Row Multiply and Add
rowop(matrix, row1, scalar, row2)
Multiplies row1 by a scalar and adds the results to row2. The matrix is permanently changed.
def rowop(M,r1,s,r2):
c=len(M[0])
MT=M
for k in range (c):
MT[r2][k]=MT[r1][k]*s+MT[r2][k]
return MT
Upper Triangle Matrix
utri(matrix)
Changes the matrix to an upper triangular form. All the elements below the diagonals are zero. Due to the algorithm, row 0 cannot have a zero or an error occurs.
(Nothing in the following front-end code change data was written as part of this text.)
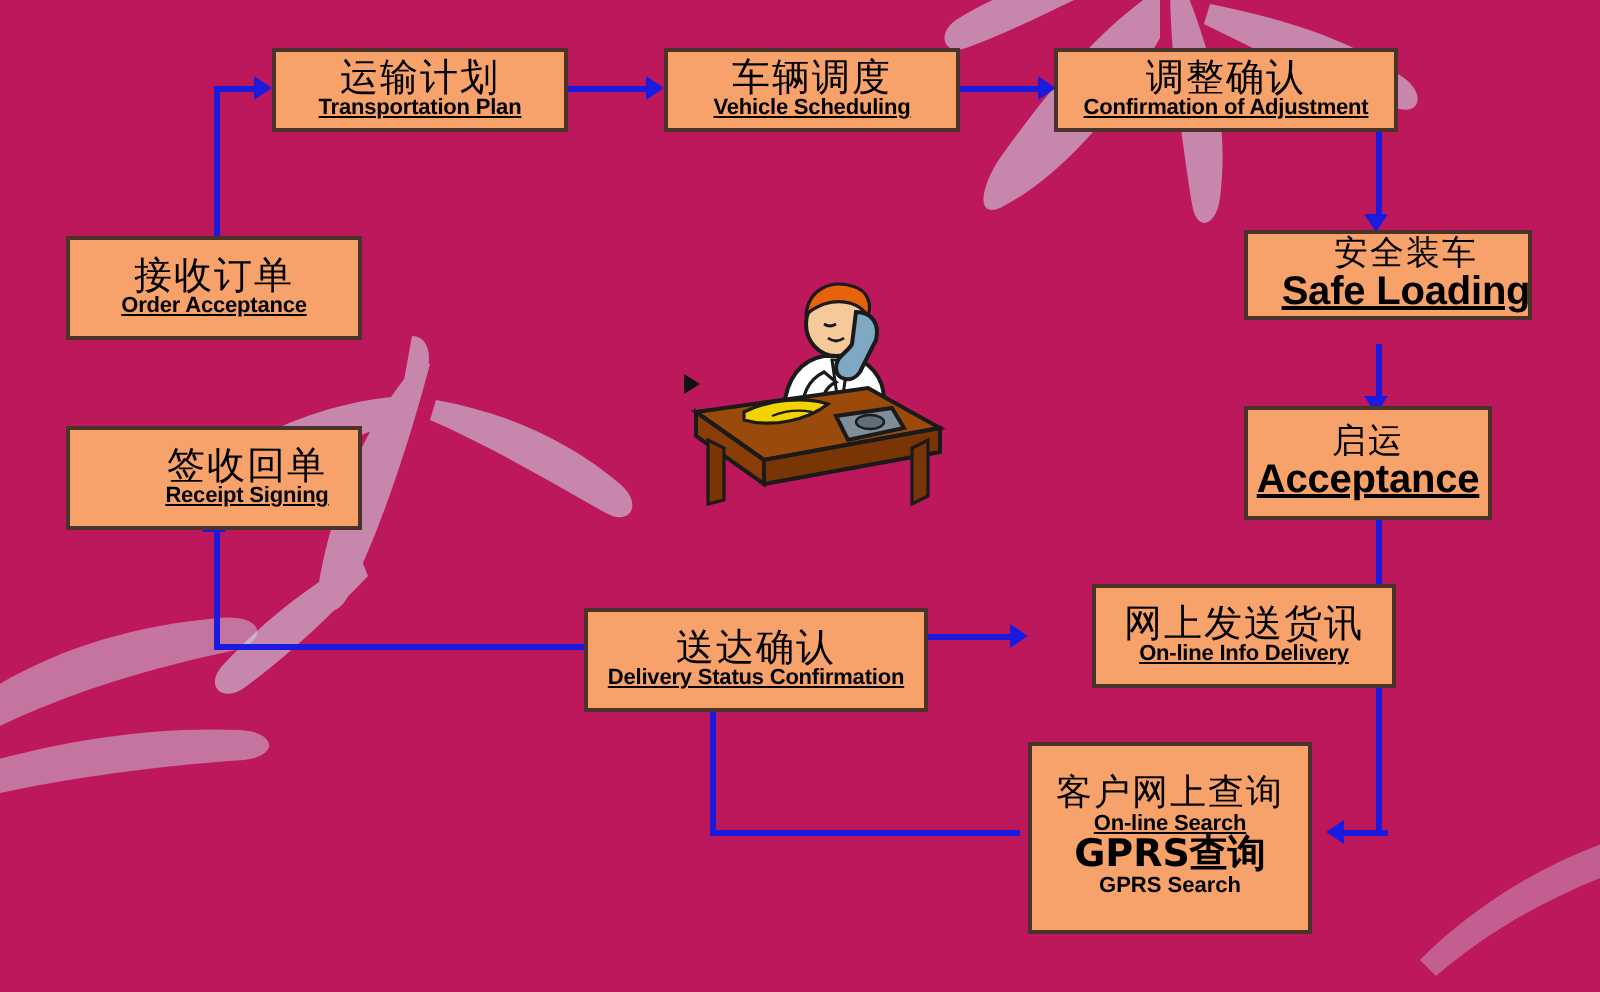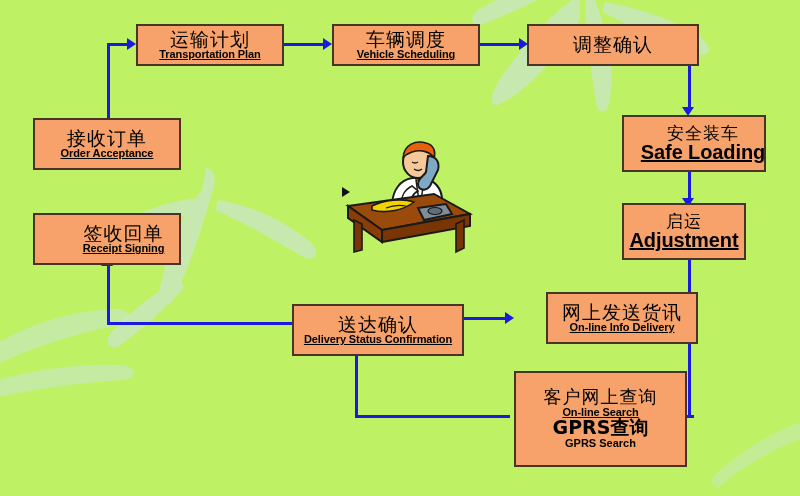"运输计划" #canvas { background: #bef264 -> #be185d }
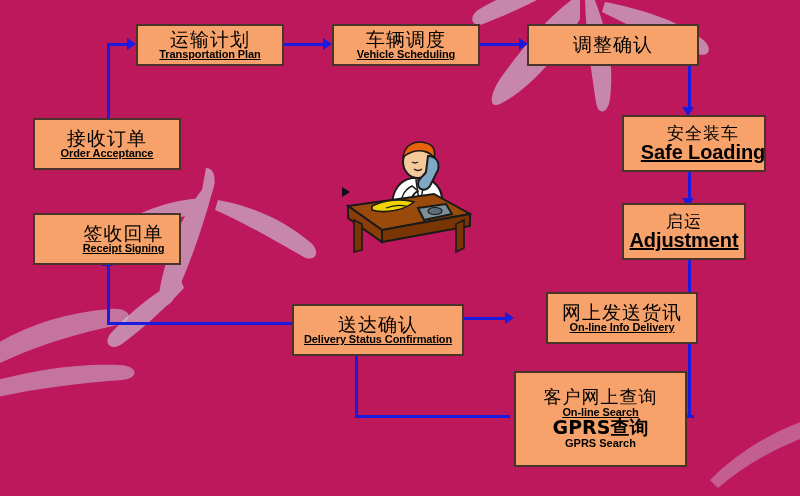"Confirmation of Adjustment" div.en { html: none -> <div>Confirmation of Adjustment</div> }
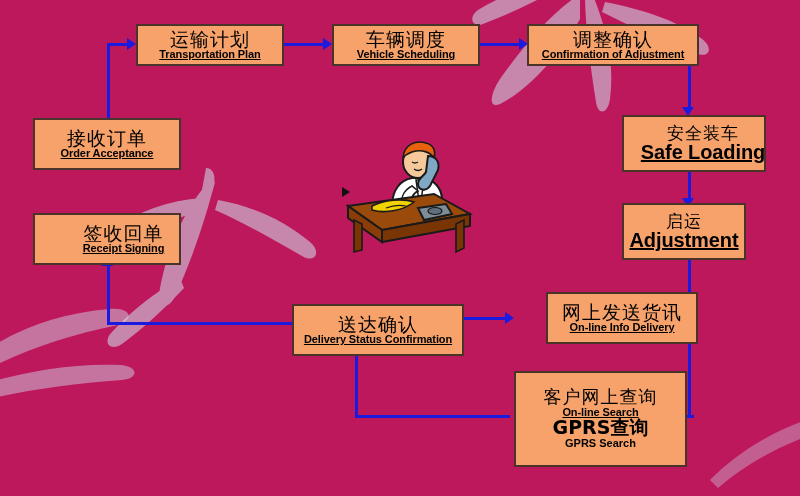"安全装车" div.node { height: 57px -> 45px }
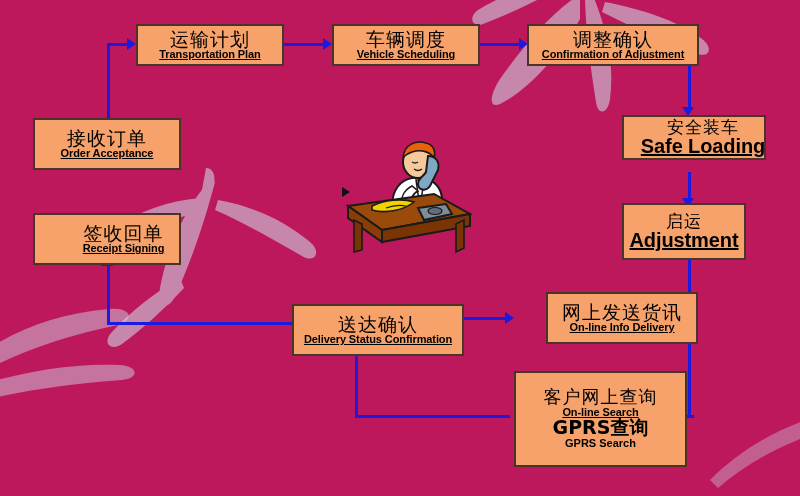"Adjustment" div.en { text: Adjustment -> Acceptance }
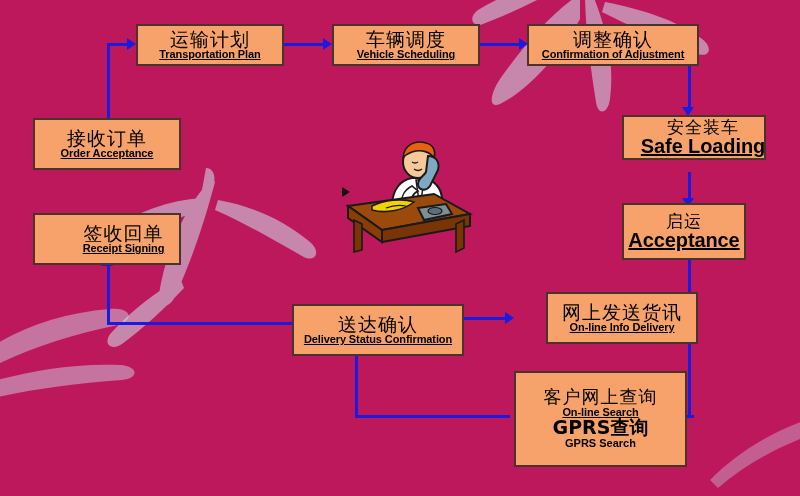"客户网上查询" div.node { width: 173px -> 142px }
The algorithm is not perfect.
def utri(M):
MT=M
c=len(M[0])
for j in range(c-1):
for k in range(j+1,c):
rowop(MT,j,-MT[k][j]/MT[j][j],k)
return MT
Determinant Using the Upper Triangle Matrix
det(matrix)
Calculates the determinant by first transforming the matrix into an upper triangle matrix.
def det(M):
MT=utri(M)
d=1
for k in range(len(MT[0])):
d*=MT[k][k]
return d
Please be aware that floating point limitations of Python.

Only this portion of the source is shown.